San Diego State University logo
Seminar in linguistics: Analyzing Web Texts

Linguistics 795

 

Spring 2006
Tue 7:00–9:40
Room AH-2131

Web text, such as blogs, newsgroups, message boards, and email lists, can provide an easily collected and incredibly rich source of data on a nearly limitless range of topics. However, the sheer quantity of data makes comprehensive qualitative analysis impossible, and the nature of web texts present a set of unique challenges for standard computational methods.
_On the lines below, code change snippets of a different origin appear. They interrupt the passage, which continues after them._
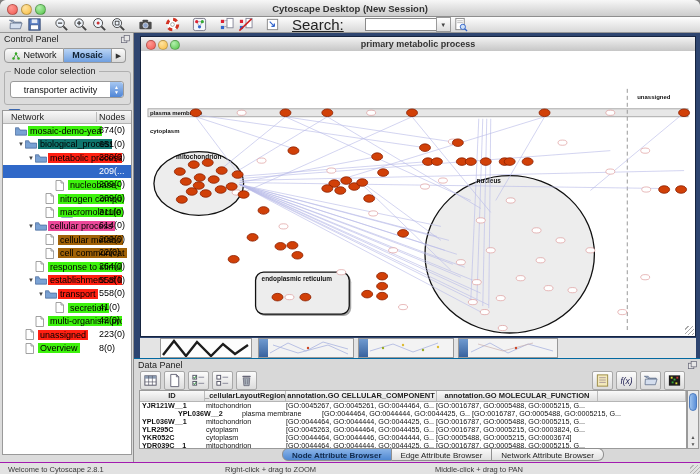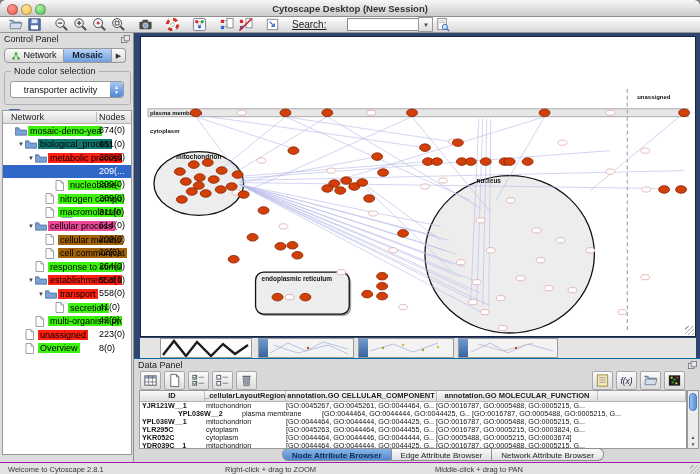--- a/index.html
+++ b/index.html
@@ -16,21 +16,21 @@
   .tl.grn{left:35px;background:radial-gradient(circle at 35% 30%,#b3f0ae,#52c446);}
   .titlebar .title{position:absolute;left:0;right:0;top:3px;text-align:center;
     font-size:9.5px;font-weight:bold;color:#333;}
   
   .toolbar{position:absolute;left:0;top:17px;width:700px;height:16px;
     background:linear-gradient(#fdfdfd,#d8d8d8);border-bottom:1px solid #979797;
     display:flex;align-items:center;padding-left:6px;box-sizing:border-box;}
   .tb-btn{width:19px;height:15px;display:flex;align-items:center;justify-content:center;cursor:default;}
   .tb-sep{width:8px;height:1px;}
   .search-area{display:flex;align-items:center;margin-left:10px;}
-  .search-label{font-size:10px;color:#222;margin-right:21px;text-decoration:underline;}
+  .search-label{font-size:15px;color:#222;margin-right:21px;text-decoration:underline;}
   .search-input{width:66px;height:11px;border:1px solid #8a8a8a;background:#fff;
     font-size:8px;font-family:"Liberation Sans",sans-serif;padding:0 2px;}
   .search-drop{width:13px;height:13px;border:1px solid #9a9a9a;background:linear-gradient(#fff,#ddd);
     font-size:6px;display:flex;align-items:center;justify-content:center;color:#444;margin-left:-1px;}
   
   .control-panel{position:absolute;left:0;top:33px;width:134px;height:429px;
     background:#dcdcdc;border-right:1px solid #8f8f8f;box-sizing:border-box;}
   .panel-head{position:relative;height:13px;line-height:13px;padding-left:4px;
     font-size:9px;color:#222;}
   .float-icon{position:absolute;right:3px;top:2px;}
@@ -495,20 +495,26 @@
             </span>
             <span class="tree-label" style="background:#3df20c">Overview</span>
             <span class="tree-count">8(0)</span>
           </div>
         </div>
     </div>
   </div>
 
   <div class="desktop">
     <div class="net-window">
+      <div class="net-titlebar">
+        <span class="tl red"></span>
+        <span class="tl yel"></span>
+        <span class="tl grn"></span>
+        <span class="title">primary metabolic process</span>
+      </div>
       <div class="net-canvas">
         <svg id="net-svg" width="554" height="285" viewBox="0 0 554 286">
             <rect x="6" y="58" width="542" height="8" fill="#e7e7e7" stroke="#9a9a9a" stroke-width="0.8"></rect>
             <text x="8" y="64.5" font-size="6" font-weight="bold" fill="#111">plasma membrane</text>
             <text x="8" y="82" font-size="6" font-weight="bold" fill="#111">cytoplasm</text>
             <ellipse cx="57" cy="133" rx="45" ry="32" fill="#ededed" stroke="#111" stroke-width="1.3"></ellipse>
             <text x="57" y="108" font-size="6.5" font-weight="bold" fill="#111" text-anchor="middle">mitochondrion</text>
             <ellipse cx="369" cy="204" rx="85" ry="79" fill="#ededed" stroke="#111" stroke-width="1.3"></ellipse>
             <text x="348" y="132" font-size="6.5" font-weight="bold" fill="#111" text-anchor="middle">nucleus</text>
             <rect x="116" y="224" width="94" height="42" rx="8" fill="rgba(0,0,0,0.35)"></rect>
In this seminar, we will investigate web texts as a distinct text type (or types), looking at the linguistic and extra-linguistic properties that make them unique. We will also explore some of the data-intensive methods that can be used to extract useful information from large, noisy collections of web texts.

Topics to be may covered include:

  • using internet spiders to collect web texts
  • dealing with the multi-lingual web
  • processing para-linguistic cues like page formatting and multimedia
  • mining web pages for content (sentiment analysis)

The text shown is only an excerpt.